- The wide-ranging potential of AI could dramatically change the way workplaces operate.
- Three experts told Business Insider that properly trained and integrated AI could improve its efficacy.
- The discussion was part of BI’s event “Human-AI Collaboration: The Key to Workplace Efficiency and Innovation,” presented by Dell Technologies and held on April 23.
- Click here to watch a recording of the full event.
Artificial intelligence has become a centerpiece of conversation in almost every industry. As the new technology accelerates in skill and ubiquity, business leaders are racing to figure out what the relationship between workers and AI will look like in years to come.
Business Insider’s virtual event “Human-AI Collaboration: The Key to Workplace Efficiency and Innovation,” presented by Dell Technologies, brought together a panel of experts to discuss the trials, triumphs, and future of AI.
“This technology has the opportunity to reinvent how we interact with the digital world,” said Matt Baker, the senior vice president of AI enablement at Dell Technologies. He discussed the major ways in which Dell is integrating AI into its processes, from increasing productivity for developers to automating content.
He was joined by Dr. Mozziyar Etemadi, the medical director of advanced technologies at Northwestern Medicine, who has seen AI bring major changes to the rigid systems of medicine. “One underappreciated aspect of creating AIs, which you deal with every day when you’re doing it, is deep integration with the legacy systems that produce the data.”
This approach is similar to the issues faced by fellow panelist Peter Miscovich, the global consulting practice lead, future of work for JLL. “As we look at the real estate lifecycle, we’re really looking to reinvent the entire lifecycle,” he said. “There are so many latent processes, and if you will, legacy systems and buildings are physical. They don’t change that quickly, and they certainly don’t change overnight.”
The conversation, moderated by BI’s future-of-work correspondent Tim Paradis, tackled some of the biggest concerns regarding AI’s integration into the workforce. Baker said he supported the idea that people must be “technological optimists” when approaching AI.
“The history of technology innovation is not one of displacing humans and reducing employment,” he said. “It is of improving the human condition, broadening the economy, and improving our lives overall.”
The expansion of AI also presents opportunities for a new field of occupations within changing industries. “There are predictions that we could have two times, three times, even four times the employment demand for new job growth as a result of gen-AI and AI ethicists, AI translators, AI mediators, AI co-creative, AI legal, and compliance experts,” Miscovich said.
Artificial intelligence can only be as useful as its design allows. All three panelists expressed the importance of education initiatives across all industries and workers to learn how to use AI and evaluate how it can best be integrated into existing processes. Baker described this approach as “smart architecture”: an initiative of reinvention that builds better systems from the ground up with a human-centered approach.
Etemadi said he hopes well-designed AI will make people feel “empowered” to use the technology more. “They’ll give you more feedback early on, which leads to more change management and more positive feedback,” he added.
The panelists discussed how past innovations like the big data age and social media could teach us lessons about how to better work with AI. Working with AI from the ground floor can allow businesses to design the parameters that will guide AI’s future presence in the workplace.

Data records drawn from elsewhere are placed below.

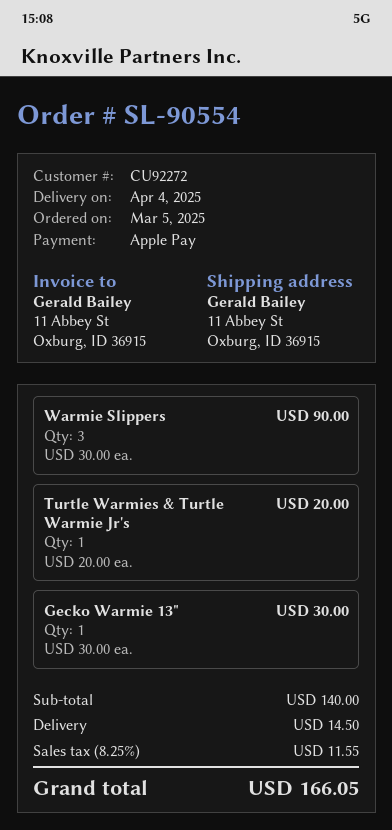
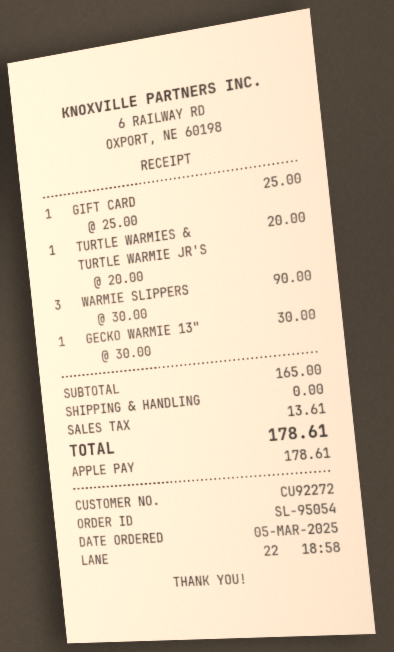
order number: SL-90554 -> SL-95054
GIFT CARD: none -> 1 x 25.00 = 25.00
subtotal: 140.00 -> 165.00
shipping: 14.50 -> 0.00
tax: 11.55 -> 13.61
total: 166.05 -> 178.61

“We really need to think through how this is going to impact our society and all facets of our society and those ethics and those outcomes,” said Miscovich. That modeling, he added, will be “so critical to our future success with artificial intelligence.”
Artificial intelligence could become a game changer for almost every industry. But exciting opportunities require an eager approach. “You determine what models to use, you determine what the application looks like, you control your destiny,” said Baker. “So don’t be a consumer, be a practitioner.”